Mix di testi e disegni , il fumetto si può considerare il più antico mezzo di comunicazione multimediale dell’umanità. La sua genesi si fa, addirittura, risalire ai graffiti incisi nelle pareti delle caverne con cui gli uomini dell’età della pietra raccontavano episodi di vita quotidiana. Il fumetto moderno è, invece, nato dall’intuizione narrativa dell’autore ginevrino Rodolphe Töpffer che, invogliato nientepopodimenoche da Johann Wolfgang von Goethe, pubblicò tra il 1833 e il 1845 i primi esempi di “art séquentiel” dell’epoca moderna. Nel 1867 l’inglese Charles Henry Ross creò Ally Sloper, protagonista, nel 1873, del primo volume a fumetti del mondo. Il personaggio che, però, ha dato il via all’industria del fumetto come fenomeno di massa è stato Yellow Kid, il bimbo calvo e sdentato vestito di giallo nato dalla fantasia di Richard Felton Outcault che lo ideò nel 1894 per gli adulti (“poiché sono gli adulti a comprare i giornali”). Fu sempre un personaggio di Outcault, Buster Brown (italianizzato in Mimmo), a trovarsi, il 27 dicembre 1908, nella copertina del primo numero del “Corriere dei Piccoli”, il settimanale per ragazzi nato dal “Corriere della Sera” che per primo ha importato in modo massiccio e costante in Italia i fumetti.
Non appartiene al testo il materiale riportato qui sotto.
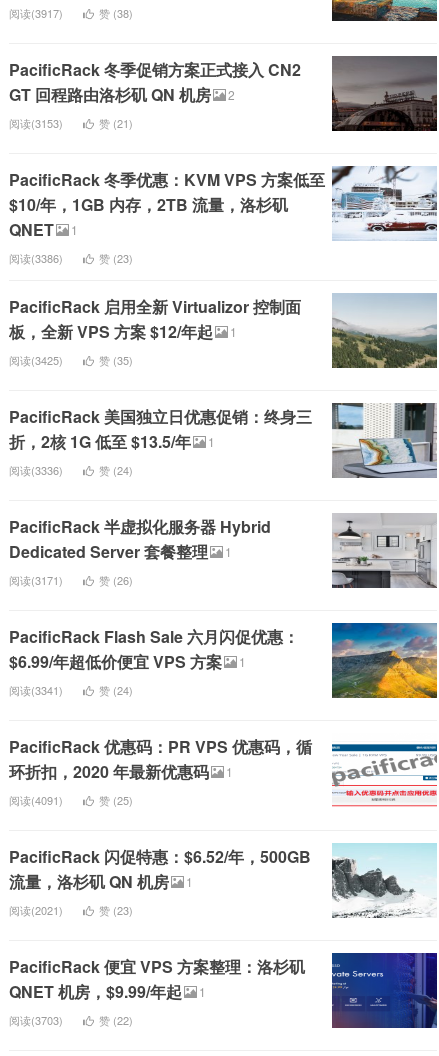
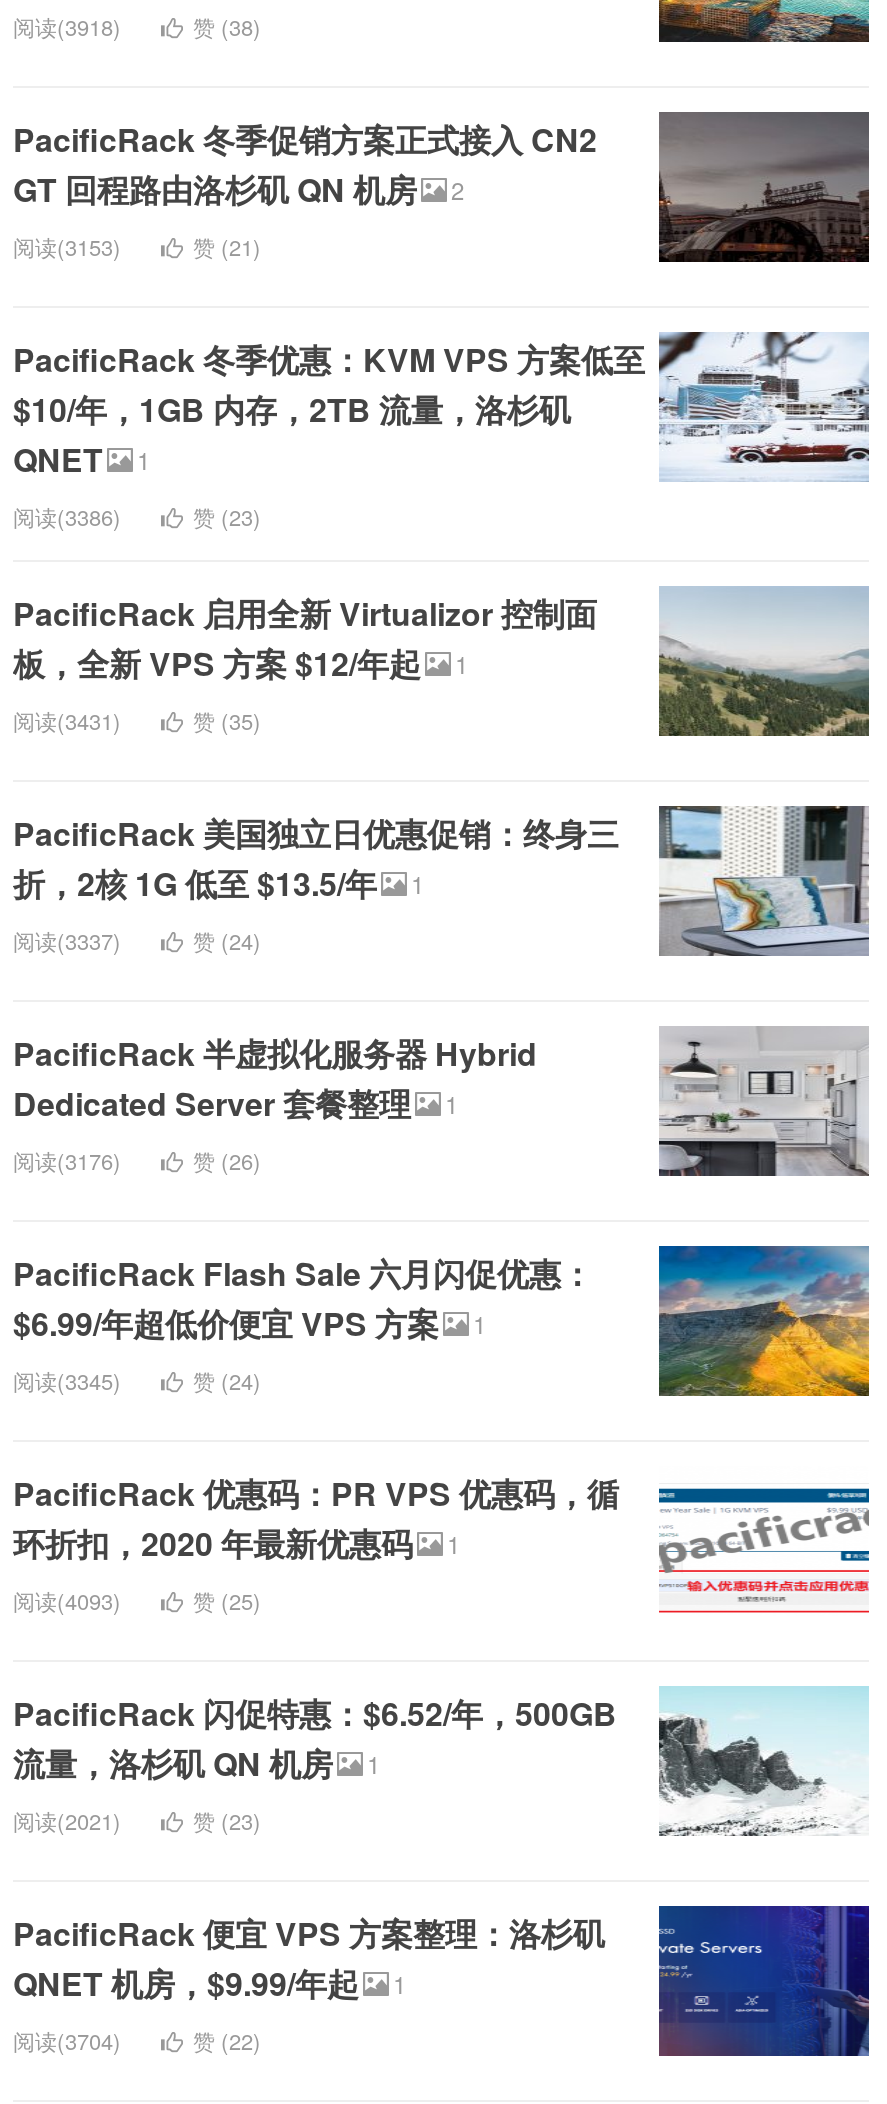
[9,5,63,21] 阅读(3917) -> [13,10,121,42] 阅读(3918)
[9,352,63,368] 阅读(3425) -> [13,704,121,736] 阅读(3431)
[9,462,63,478] 阅读(3336) -> [13,924,121,956] 阅读(3337)
[9,572,63,588] 阅读(3171) -> [13,1144,121,1176] 阅读(3176)
[9,682,63,698] 阅读(3341) -> [13,1364,121,1396] 阅读(3345)
[9,792,63,808] 阅读(4091) -> [13,1584,121,1616] 阅读(4093)
[9,1012,63,1028] 阅读(3703) -> [13,2024,121,2056] 阅读(3704)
Quello storico numero della rivista è stato esposto alla mostra “La Valle dei fumetti – Autori italiani del fumetto per ragazzi” che si è svolta al Castello di Ussel di Chatillon dal 9 maggio al 4 ottobre 2009. L’esposizione era incentrata sulla stagione d’oro del fumetto italiano, dagli anni Cinquanta in avanti, e, in particolare, su alcuni tra i migliori autori- Pierluigi Sangalli, Tiberio Colantuoni, Sandro Dossi, Alberico Motta e Nicola Del Principe– che, lavorando per l’editore Bianconi, hanno divertito almeno due generazioni di bambini con personaggi come Soldino, Trottolino, Volpetto, Tom & Jerry, Felix (il gatto più nero del mondo) e Geppo. Per non parlare del celebre Braccio di Ferro, ideato dall’americano Elzie Segar, che dal 1963 fu realizzato su concessione e licenza, e sempre per Bianconi, da autori italiani. Ma nel percorso espositivo, articolato in varie sezioni, è ricordato anche BilBolBul, un negretto politically non correct comparso nel primo numero del “Corriere dei Piccoli” a firma di Attilio Mussino (che, non a caso, era stato anche il più popolare illustratore di Pinocchio, da molti considerato il padre nobile dello spaghetti-cartoon). Non potevano mancare, infine, altri personaggi entrati nell’immaginario collettivo dei ragazzi italiani come il Signor Bonaventura di Sergio Tofano, Sor Pampurio di Carlo Bisi, e, per venire ad anni più recenti Cocco Bill (creato da Benito Jacovitti nel 1957), le Sturmtruppen (create nel 1968 da Franco Bonvicini in arte Bonvi) e Lupo Alberto (creato nel 1973 da Guido Silvestri in arte Silver).
Per chi si fosse persa la mostra è, a questo punto, impedibile il bel catalogo edito da “Il Pennino” di Torino, in cui la ricchissima iconografia è completata da saggi molto interessanti. Tra questi un appassionato elogio dell’utilità pedagogica del fumetto di Ferruccio Alessandri. “Leggere una storia a fumetti richiede un’elasticità mentale notevole(…)– scrive Alessandri- Ci sono adulti nei quali la genialità infantile si è spenta che non riescono a leggere i fumetti. O leggono soltanto i testi o seguono la sequenzialità delle figure: a farlo contemporaneamente non ci riescono. Quelli intelligenti se ne rendono conto (…), ma la maggior parte se la cava snobbando i fumetti come “roba da bambini”. E sono la maggioranza. Forse è questa la spiegazione del perché nel mondo le cose vanno così: perché la maggioranza degli adulti è un poco stupida. Un poco tanto. Non è colpa loro. Non hanno imparato a leggere i fumetti.”